President Biden’s top campaign official is expected to hold a crucial conference call with donors on Monday to try to convince them that Mr. Biden can still win the race against former President Donald J. Trump.
The call with the House Finance Committee, hastily scheduled for Sunday, is the Biden campaign’s most formal attempt to quell panic among major donors since Thursday’s debate.
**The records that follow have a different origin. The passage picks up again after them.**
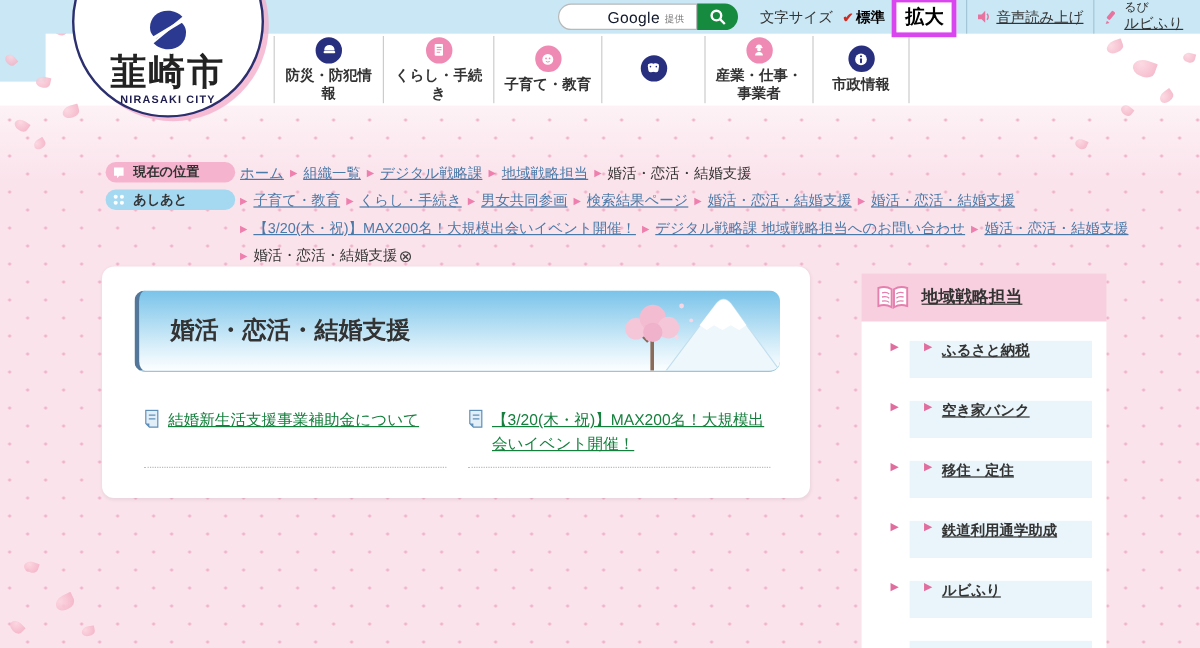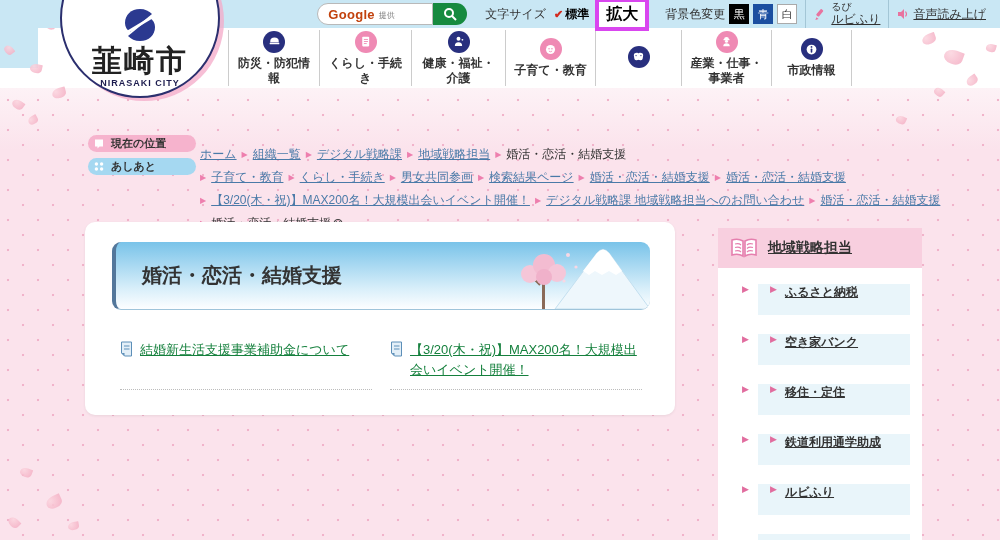--- a/index.html
+++ b/index.html
@@ -20,21 +20,21 @@
     position:absolute; left:0; top:0; width:1000px; height:28px;
     background:#c9e7f4; display:flex; align-items:center; justify-content:flex-end;
     padding-right:6px; font-size:12px; z-index:5;
   }
   .tb-group { display:flex; align-items:center; height:28px; padding:0 8px; }
   .tb-sep { border-left:1px solid #a3c6d6; }
   .search-pill {
     display:flex; align-items:center; background:#fff; border:1px solid #b9b9b9;
     border-radius:13px 0 0 13px; height:22px; width:116px; padding-left:10px; cursor:text;
   }
-  .g-brand { font-weight:bold; color:#c2410c; font-size:13px; letter-spacing:.3px; }
+  .g-brand { font-weight:normal; color:#0f172a; font-size:13px; letter-spacing:.3px;margin-left:30px; }
   .g-provided { font-size:8px; color:#777; margin-left:4px; margin-top:3px; }
   .search-btn {
     height:22px; width:34px; background:#168a3f; border:none; border-radius:0 12px 12px 0;
     display:flex; align-items:center; justify-content:center; cursor:pointer; margin-right:10px;
   }
   .btn-white {
     background:#fff; border:4px solid #d946ef; padding:2px 7px; font-weight:bold;
     font-size:16px; cursor:pointer; margin-left:6px;
   }
   .btn-flat { background:transparent; border:none; font-size:12px; cursor:pointer; display:flex; align-items:center; font-weight:bold;}
@@ -84,21 +84,21 @@
   .w1{width:92px}.w2{width:92px}.w3{width:94px}.w4{width:90px}.w5{width:86px}.w6{width:90px}.w7{width:80px}
   
   #bc { position:absolute; left:88px; top:133px; width:830px; z-index:2; }
   .bc-pill {
     width:108px; height:17px; border-radius:9px; display:flex; align-items:center;
     font-size:11px; font-weight:bold; color:#333; padding-left:5px; margin-bottom:6px;
   }
   .pill-pink { background:#f6b3cd; } .pill-blue { background:#a5d8f1; }
   .pill-ico { width:12px; height:12px; margin-right:6px; display:inline-flex; }
   #bc-left { position:absolute; left:0; top:2px; }
-  #bc-right { position:absolute; left:112px; top:10px; width:718px; font-size:12px; line-height:22px; }
+  #bc-right { position:absolute; left:112px; top:0; width:718px; font-size:12px; line-height:22px; }
   .bc-row { white-space:nowrap; }
   .bc-link { color:#4a7aa8; text-decoration:underline; cursor:pointer; }
   .bc-plain { color:#333; }
   .arr { color:#ee7fae; font-size:8px; margin:0 5px; vertical-align:1px; }
   .arr::before { content:"▶"; }
   .close-x { display:inline-block; color:#444; font-size:14px; vertical-align:-1px; margin-left:1px; cursor:pointer; }
   .close-x::before { content:"⊗"; }
   
   #card {
     position:absolute; left:85px; top:222px; width:590px; height:193px; background:#fff;
@@ -152,46 +152,40 @@
       </span>
     </button>
     <div class="tb-group">
       <span>文字サイズ</span>
       <button class="btn-flat" style="margin-left:8px;">
         <span class="chk">✔</span>
         <span>標準</span>
       </button>
       <button class="btn-white">拡大</button>
     </div>
-    <div class="tb-group">
-      <span>背景色変更</span>
-      <button class="sq sq-black">黒</button>
-      <button class="sq sq-blue">青</button>
-      <button class="sq sq-white">白</button>
+    <div class="tb-group tb-sep">
+      <span style="display:flex;margin-right:4px;">
+        <svg width="12" height="12" viewBox="0 0 12 12">
+            <polygon points="1,4 4,4 7,1 7,11 4,8 1,8" fill="#e8739f"></polygon>
+            <path d="M8.5 3.5 q2 2.5 0 5" stroke="#e8739f" fill="none" stroke-width="1.2"></path>
+          </svg>
+      </span>
+      <span class="tts-link">音声読み上げ</span>
     </div>
     <div class="tb-group tb-sep">
       <span style="display:flex;">
         <svg width="13" height="13" viewBox="0 0 13 13">
             <rect x="4" y="1" width="3.4" height="8" rx="1" transform="rotate(40 6 5)" fill="#e8739f"></rect>
             <polygon points="2.4,9.2 4.6,11.1 1.4,12 " fill="#e8739f"></polygon>
           </svg>
       </span>
       <span class="ruby-wrap">
         <span class="ruby-top">るび</span>
         <span class="ruby-link">ルビふり</span>
       </span>
-    </div>
-    <div class="tb-group tb-sep">
-      <span style="display:flex;margin-right:4px;">
-        <svg width="12" height="12" viewBox="0 0 12 12">
-            <polygon points="1,4 4,4 7,1 7,11 4,8 1,8" fill="#e8739f"></polygon>
-            <path d="M8.5 3.5 q2 2.5 0 5" stroke="#e8739f" fill="none" stroke-width="1.2"></path>
-          </svg>
-      </span>
-      <span class="tts-link">音声読み上げ</span>
     </div>
   </div>
 
   <div id="headerband"></div>
   <div id="corner-blue"></div>
 
   <div class="petal" style="left:16px;top:4px;width:14px;height:10px;transform:rotate(-20deg);"></div>
   <div class="petal" style="left:44px;top:20px;width:12px;height:9px;transform:rotate(30deg);"></div>
   <div class="petal" style="left:66px;top:34px;width:20px;height:15px;transform:rotate(-40deg);"></div>
   <div class="petal" style="left:84px;top:24px;width:13px;height:10px;transform:rotate(10deg);"></div>
@@ -237,30 +231,20 @@
       <span class="nav-icon ic-pink">
         <svg width="13" height="13" viewBox="0 0 16 16">
             <rect x="4" y="2" width="8.5" height="12" rx="1" fill="#fff"></rect>
             <line x1="6" y1="5.5" x2="11" y2="5.5" stroke="#ef8ab4" stroke-width="1.1"></line>
             <line x1="6" y1="8" x2="11" y2="8" stroke="#ef8ab4" stroke-width="1.1"></line>
             <line x1="6" y1="10.5" x2="9.5" y2="10.5" stroke="#ef8ab4" stroke-width="1.1"></line>
           </svg>
       </span>
       <span class="nav-label">くらし・手続き</span>
     </div>
-    <div class="nav-item w3">
-      <span class="nav-icon ic-navy">
-        <svg width="13" height="13" viewBox="0 0 16 16">
-            <circle cx="8" cy="4.6" r="2.4" fill="#fff"></circle>
-            <path d="M3.5 13.5a4.5 4.5 0 0 1 9 0z" fill="#fff"></path>
-            <path d="M11.6 6.2 l1.2 1 1.2-1 a1 1 0 0 0 -2.4 0z" fill="#fff"></path>
-          </svg>
-      </span>
-      <span class="nav-label">健康・福祉・介護</span>
-    </div>
     <div class="nav-item w4">
       <span class="nav-icon ic-pink">
         <svg width="13" height="13" viewBox="0 0 16 16">
             <circle cx="8" cy="8" r="5.6" fill="#fff"></circle>
             <circle cx="6.2" cy="7" r=".9" fill="#ef8ab4"></circle>
             <circle cx="9.8" cy="7" r=".9" fill="#ef8ab4"></circle>
             <path d="M6 10 q2 1.6 4 0" stroke="#ef8ab4" stroke-width="1" fill="none"></path>
           </svg>
       </span>
       <span class="nav-label">子育て・教育</span>

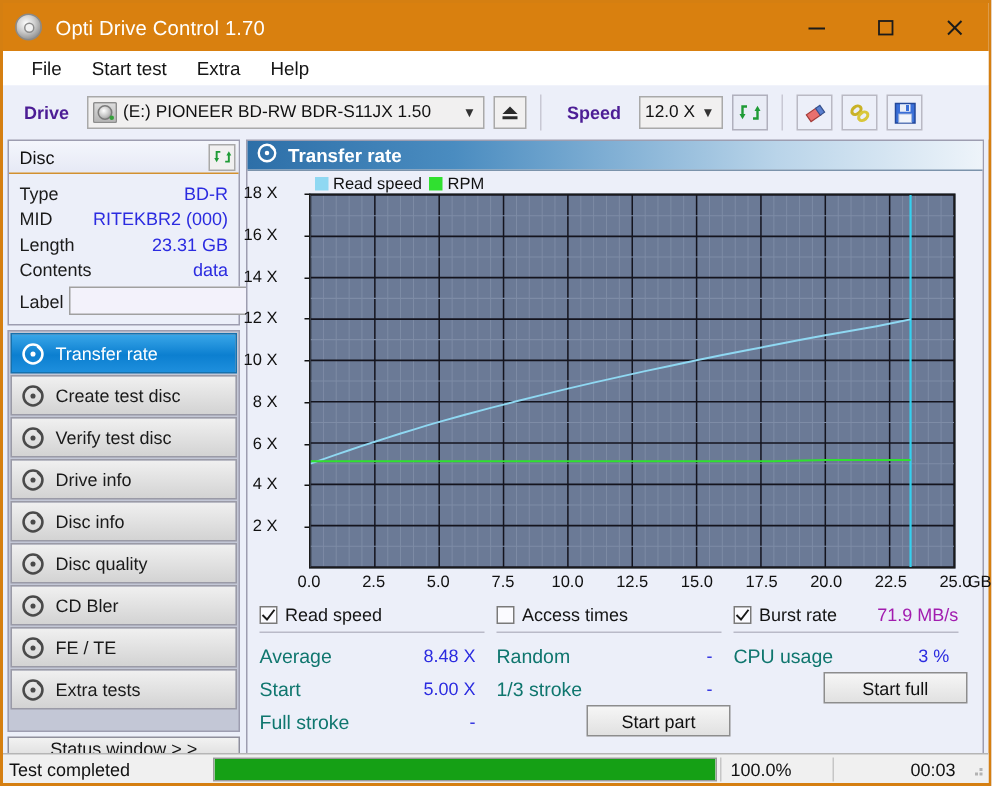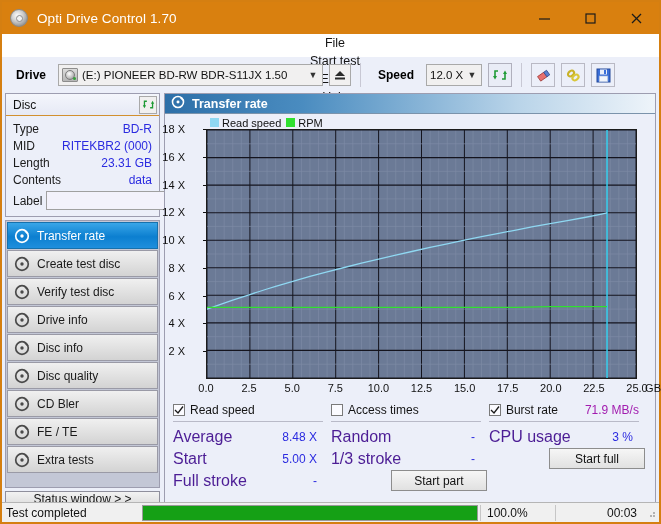--- a/index.html
+++ b/index.html
@@ -38,30 +38,30 @@
   .wbtns { position:absolute; right:0; top:0; height:32px; display:flex; }
   .wbtn {
     width:46px; height:32px; display:flex; align-items:center; justify-content:center;
     color:#1b1b1b; font-size:13px;
   }
   .wbtn svg { display:block; }
 
   
   .menubar {
     height:23px; background:#ffffff; display:flex; align-items:center;
-    padding-left:9px; gap:0px; border-bottom:0;flex-direction:column;
+    padding-left:9px; gap:0px; border-bottom:0;
   }
   .menuitem { padding:2px 10px; font-size:12.5px; color:#141414; }
 
   
   .toolbar {
     height:36px; background:#eceff9; display:flex; align-items:center;
     padding:0 6px; gap:6px;
   }
-  .tb-label { font-weight:bold; font-size:12px; color:#000000; padding:0 6px 0 8px; }
+  .tb-label { font-weight:bold; font-size:12px; color:#4c1d95; padding:0 6px 0 8px; }
   .combo {
     height:22px; background:#f1f0f0; border:1px solid #a9a9a9;
     display:flex; align-items:center; padding:0 2px 0 3px; position:relative;
   }
   .drive-combo { width:265px; }
   .drive-ico {
     width:16px; height:14px; flex:0 0 auto; margin-right:4px;
     background:linear-gradient(#dcdcdc,#b6b6b6); border:1px solid #8d8d8d;
     border-radius:1px; position:relative;
   }
@@ -176,21 +176,21 @@
   .cbrow { margin-bottom:2px; }
   .cb {
     width:12px; height:12px; border:1px solid #7a7a7a; background:#fbfbff;
     display:inline-flex; align-items:center; justify-content:center; margin-right:5px; flex:0 0 auto;
   }
   .cb svg { display:block; }
   .cb-label { font-size:12px; color:#141414; }
   .val-blue { color:#a21caf; font-size:12px; margin-left:auto; padding-right:8px; }
   .hr { height:1px; background:#b9bac8; margin:2px 8px 4px 0; }
   .dline { display:flex; align-items:center; height:22px; }
-  .dline .k { font-size:16px; color:#4c1d95; }
+  .dline .k { font-size:13px; color:#0f766e; }
   .dline .v { margin-left:auto; color:#2b2be0; font-size:12px; padding-right:14px; }
   .dline .v.dash { color:#2b2be0; }
   .btncol { width:33.33%; display:flex; flex-direction:column; align-items:flex-end; gap:3px; padding-right:2px; }
   .gobtn {
     width:96px; height:21px; border:1px solid #8d8d8d;
     background:linear-gradient(#f6f6f6,#e1e1e1);
     display:flex; align-items:center; justify-content:center; font-size:12px; color:#111;
   }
Some individual donors have received direct communications from campaign officials, and Biden fundraisers say the communication intensified over the weekend, according to people familiar with the conversations. Monday’s call will be hosted by Jennifer O’Malley Dillon, the campaign chair.
Preserving the donor base will be essential for the president to stay in the race, many of Mr. Biden’s allies acknowledged.
Mr. Biden holed up at Camp David Monday morning as his team remained determined to stay in the race despite last week’s debacle. He plans to return to the White House Monday night.
Biden’s family and friends spent the weekend urging Biden to keep fighting, even as some Democrats and others called on him to step aside. At the White House and within the campaign, advisers tried to keep things moving as usual, issuing press releases about student loans and the president’s overtime policy.
But the week promised to be anything but ordinary.
Mr. Biden and his campaign aides are bracing for poll results this week that could show whether the choppy, disjointed debate performance has caused his support to plummet less than five months before Election Day.
Biden and his advisers discussed over the weekend whether the president could find a forum to address the fallout from the debate in person, either by holding a news conference or giving interviews. But both options carry political risks, and no decision had been made as of Monday morning.
His campaign on Monday aired its first television ad since the debate, in which Mr. Biden focuses on his rival and claims that Mr. Trump lied repeatedly during the debate.
“Did you see Trump last night?” the president was seen saying during his speech in North Carolina the day after the debate. “I mean it sincerely: That’s the most lies I’ve ever told in a single debate. He lied about the great economy that he created. He lied about the pandemic that he ruined.”
The ad ends with the president saying, “I know, as millions of Americans know, that when you fall down, you get back up.”
In his speech Friday, Mr. Biden delivered a more forceful and disciplined speech at the rally in North Carolina. Some of his political allies said they hoped to see more such protests to show that the president still has the stamina to serve as president for the next five years.
“He has to be extremely aggressive, much more aggressive than he has been in public,” Matt Bennett, executive vice president of Third Way, a Democratic think tank, told CNN. “He has to hold town hall meetings with voters. He has to talk to reporters. He has to do television interviews. He has to do press conferences. He has to prove that this was just a bad night and not a pattern.”
But the president’s schedule for the coming week suggests he won’t follow that advice. Instead, he’ll work three days a week at the White House, with few events and no campaign rallies.
On Tuesday, he is scheduled to attend a briefing on extreme weather and a private campaign fundraiser. On Wednesday, he will host a Medal of Honor ceremony. And on Thursday, he will celebrate the Fourth of July with members of the military.
He has no events scheduled at the White House on Friday, when he is scheduled to return home to Wilmington, Delaware.